在本研究中，使用具有功能性BRCA的前列腺癌细胞系，我们证明了由L82-G17和奥拉帕利组合诱导的新型合成致死机制即使在无BRCA突变的细胞中也有效。这表明这种联合疗法可以扩大治疗选择，适用于先前限于治疗替代方案的患者群体。Ali等人报道HDR缺陷细胞对LIG1抑制剂表现出超敏反应，暗示L82-G17作为单药治疗在HDR缺陷癌症中也可能有效。

据我们所知，这是L82-G17与奥拉帕利的首次体内研究。这种组合增强了治疗效果，并且与对照组或单药治疗组相比未导致小鼠体重减轻，表明其发挥了肿瘤选择性效应，对正常组织毒性最小；这可能 due to 肿瘤组织中LIG1的较高表达。
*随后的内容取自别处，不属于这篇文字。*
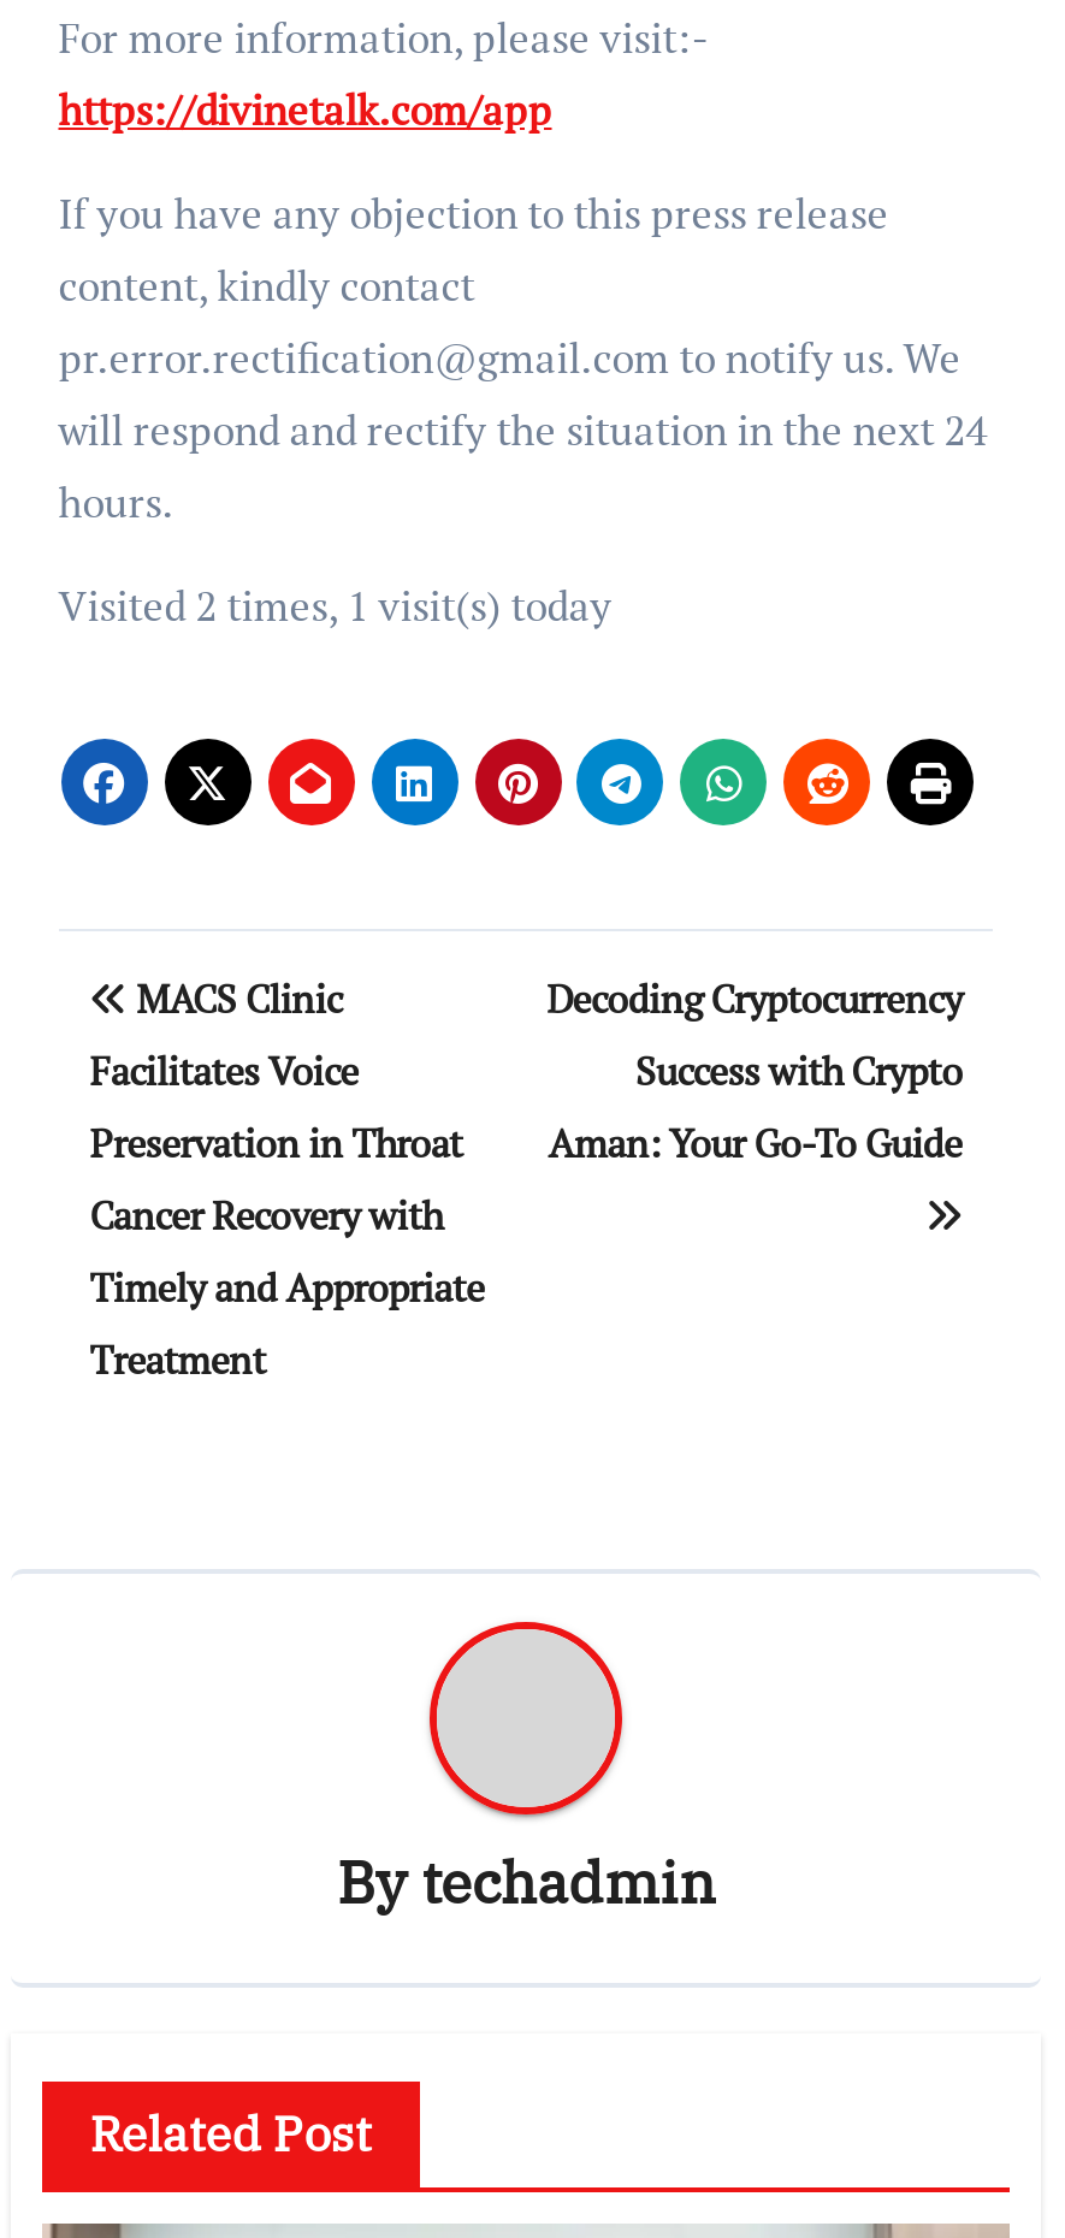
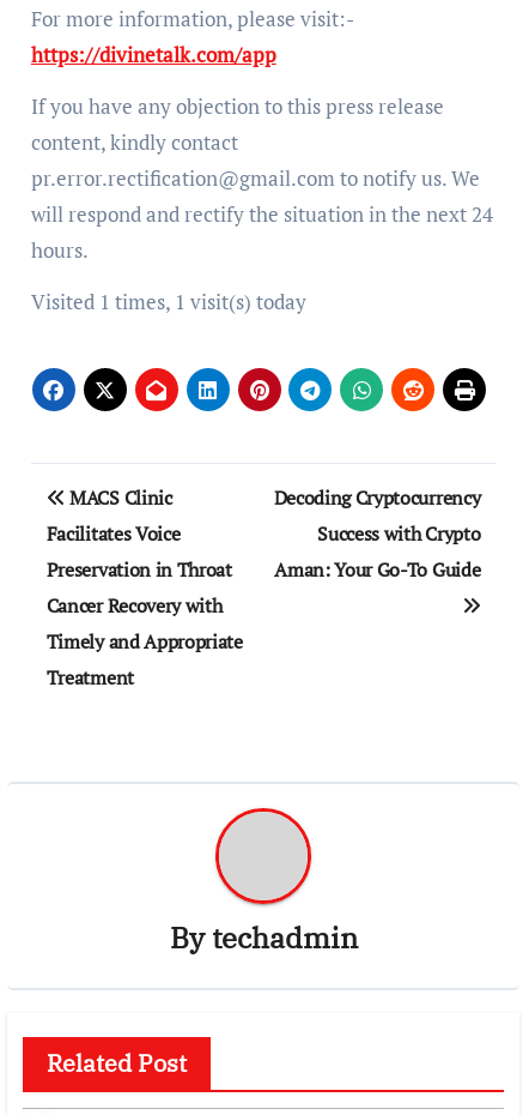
[58,578,612,634] Visited 2 times, 1 visit(s) today -> [31,288,306,316] Visited 1 times, 1 visit(s) today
对LIG1和PARP抑制的反应在肿瘤类型之间不同，组织特异性LIG1表达水平可能影响治疗结果。

本研究存在局限性。我们在DU145异种移植模型中证明了L82-G17和奥拉帕利的体外协同作用，但未完全探索长期疗效和潜在耐药性的出现。协同机制，特别是PARP trapping和LIG3-XRCC1通路的补偿激活，需要进一步研究。尽管初步体内毒性数据有希望，但在考虑临床应用之前，需要分析正常组织中的脱靶效应和全身毒性。用于LIG1免疫染色的人组织样本数量少，可能限制我们关于LIG1在临床样本中表达结果的普适性。

总之，LIG1可能提高PARPIs效率。LIG1抑制剂L82-G17和奥拉帕利在具有或不具有BRCA突变的前列腺癌细胞中显示协同效应，可能扩大服务不足患者的治疗选择。